Work request - Check each line of the records below and collect those that include the word "actual".

Given data -
^^^^^^^^

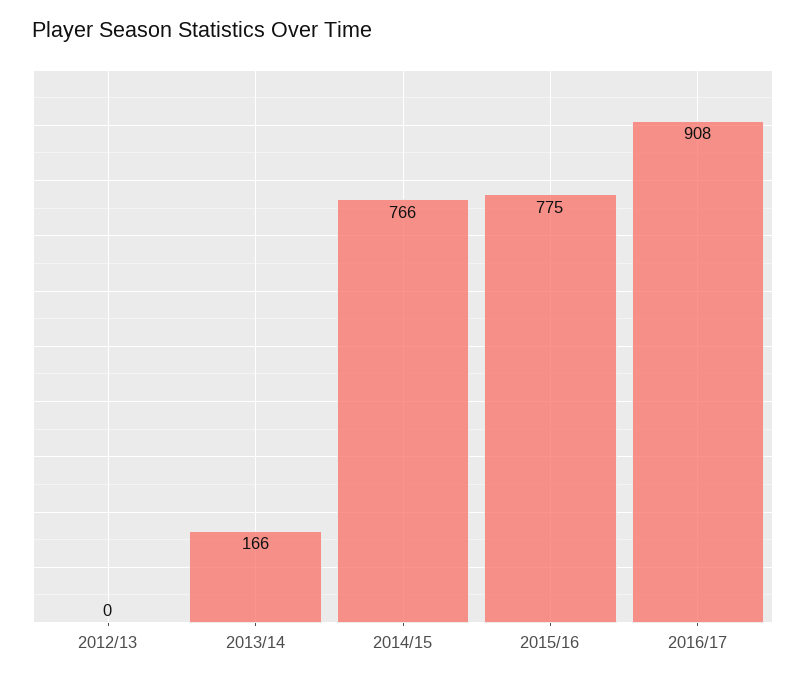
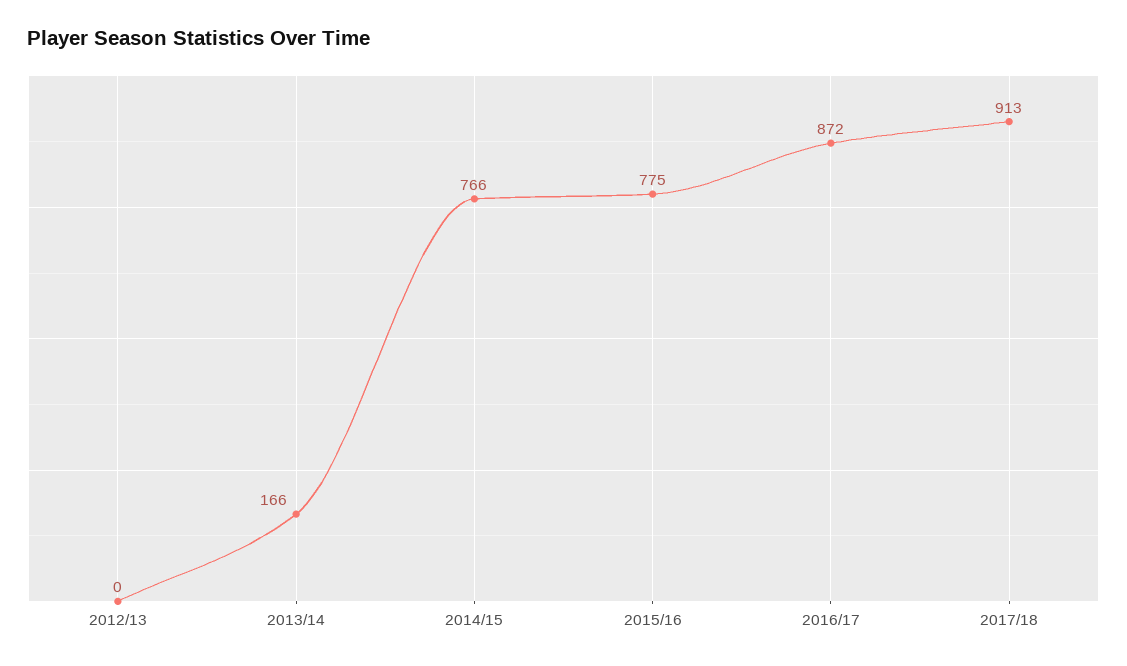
2016/17: 908 -> 872
2017/18: none -> 913

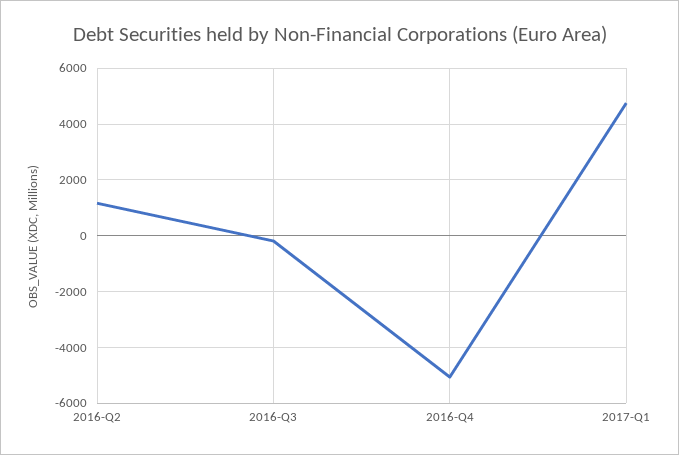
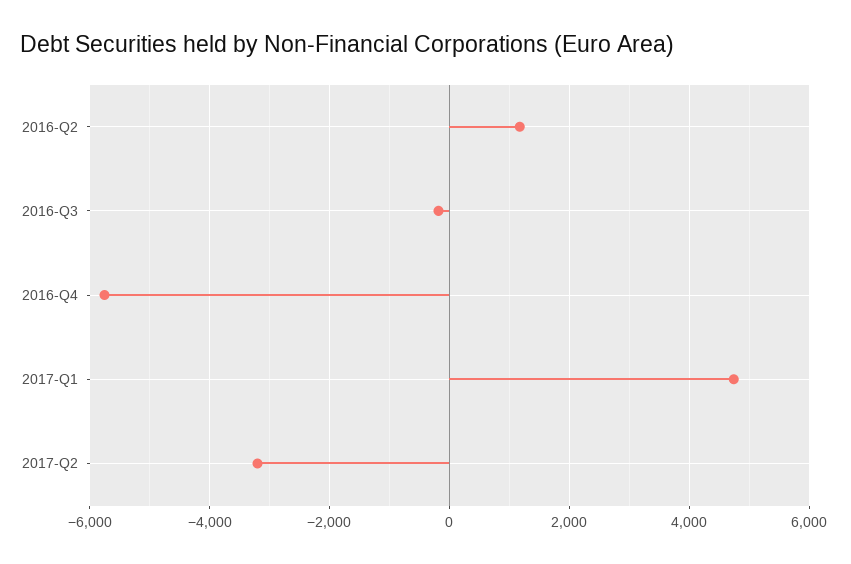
2016-Q4: -5000 -> -5800
2017-Q2: none -> -3200

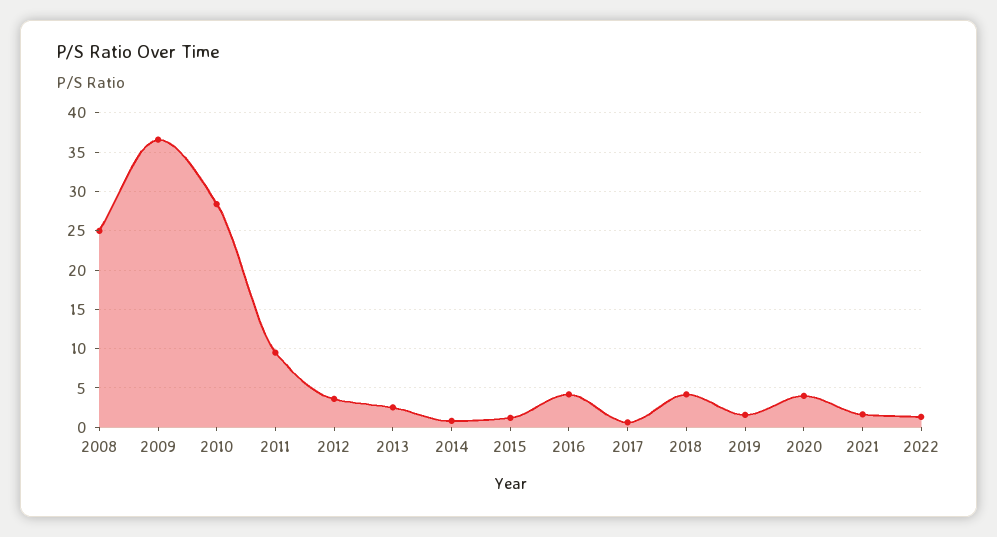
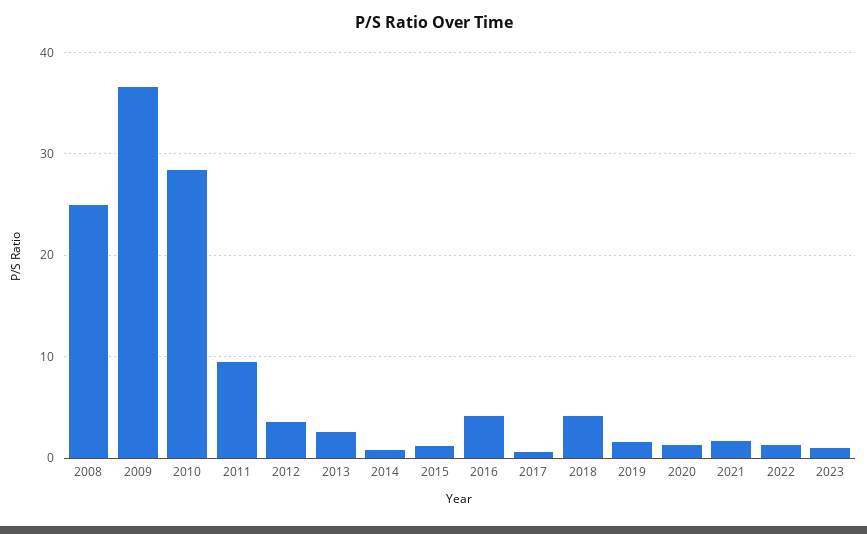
2020: 4 -> 1
2023: none -> 1

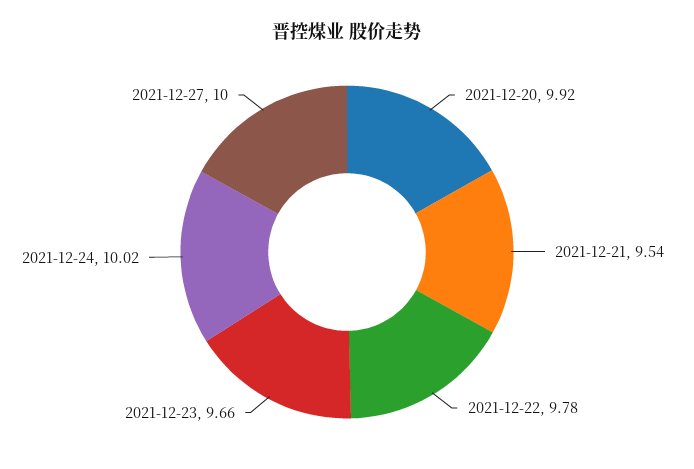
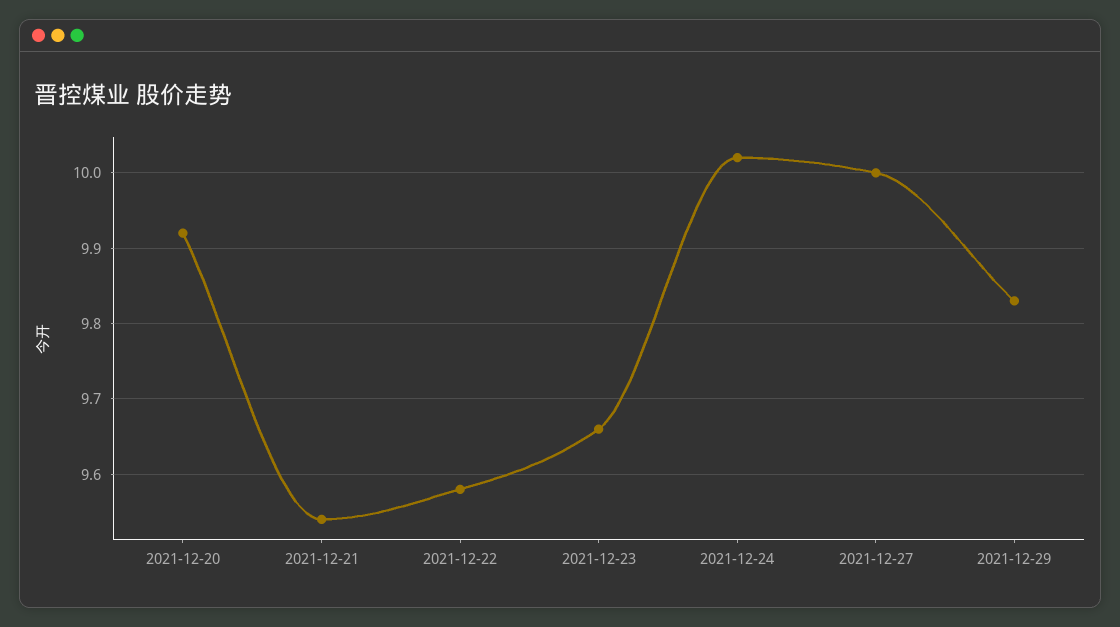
2021-12-22: 9.78 -> 9.58
2021-12-29: none -> 9.83

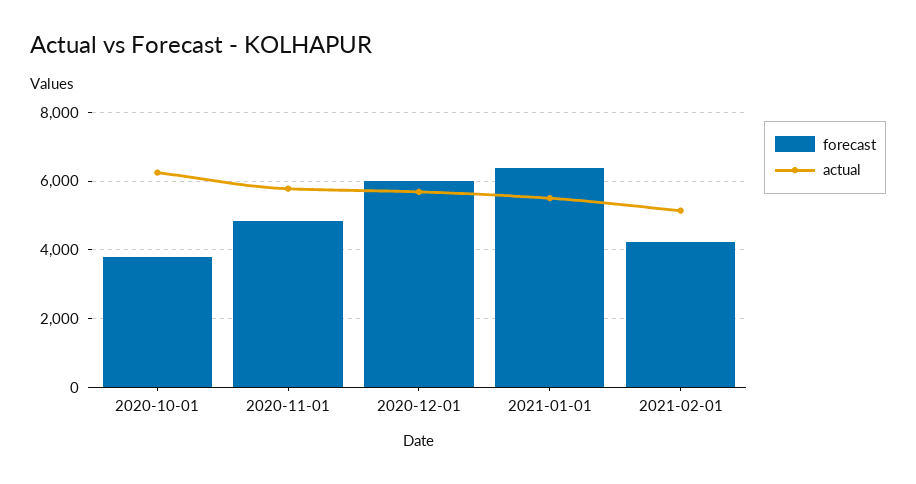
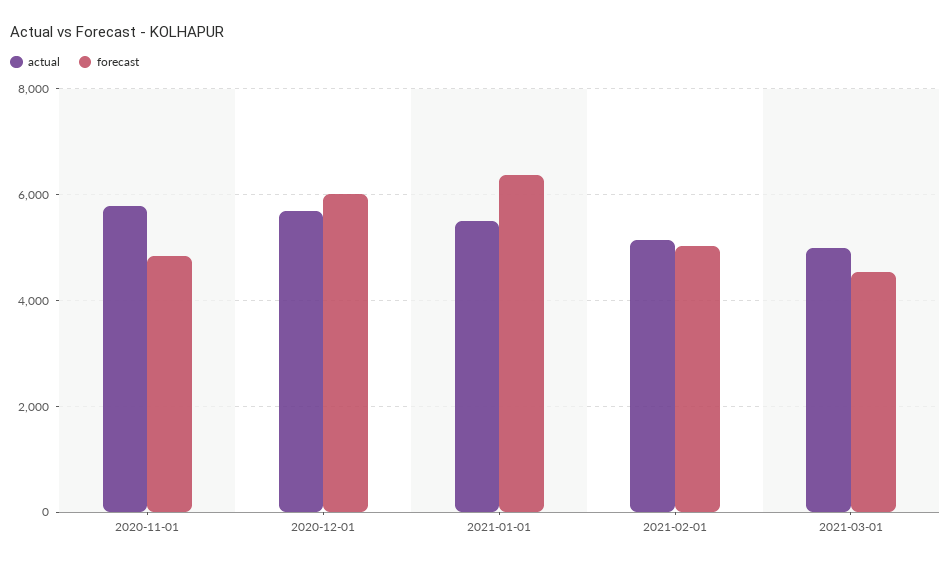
forecast, 2020-10-01: 3800 -> none
actual, 2020-10-01: 6200 -> none
forecast, 2021-02-01: 4200 -> 5000
actual, 2021-03-01: none -> 5000
forecast, 2021-03-01: none -> 4600

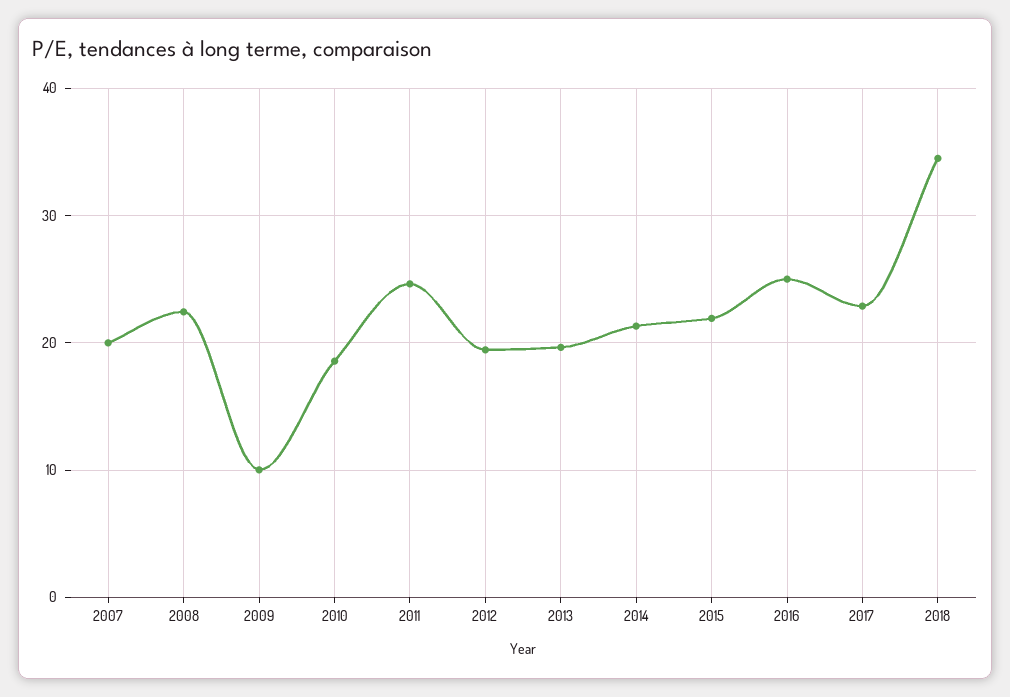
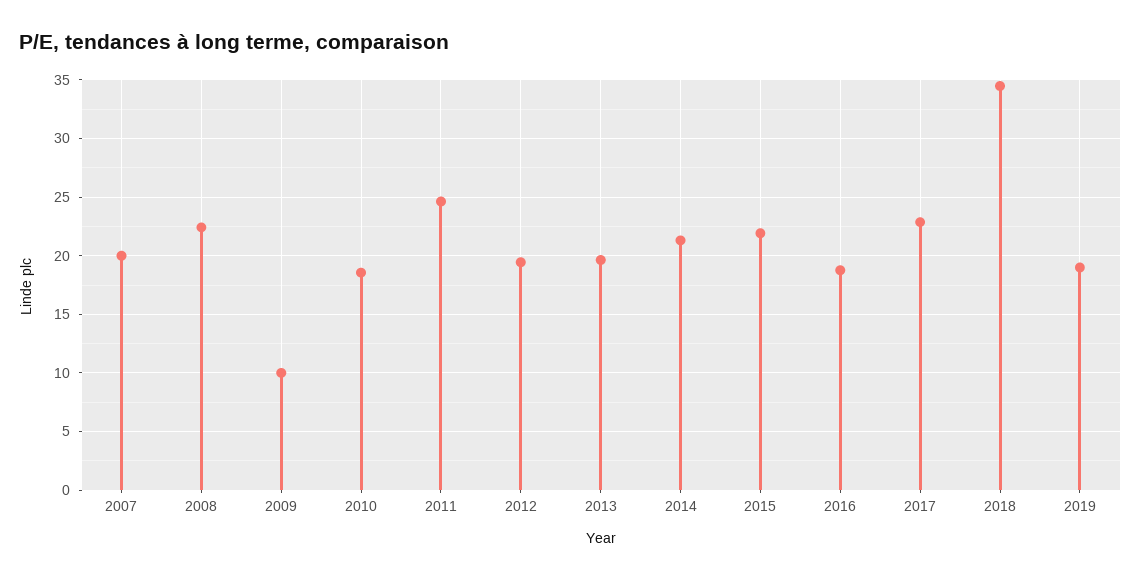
2016: 25 -> 19
2019: none -> 19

^^^^^^^^

Expected answer -
actual, 2020-10-01: 6200 -> none
actual, 2021-03-01: none -> 5000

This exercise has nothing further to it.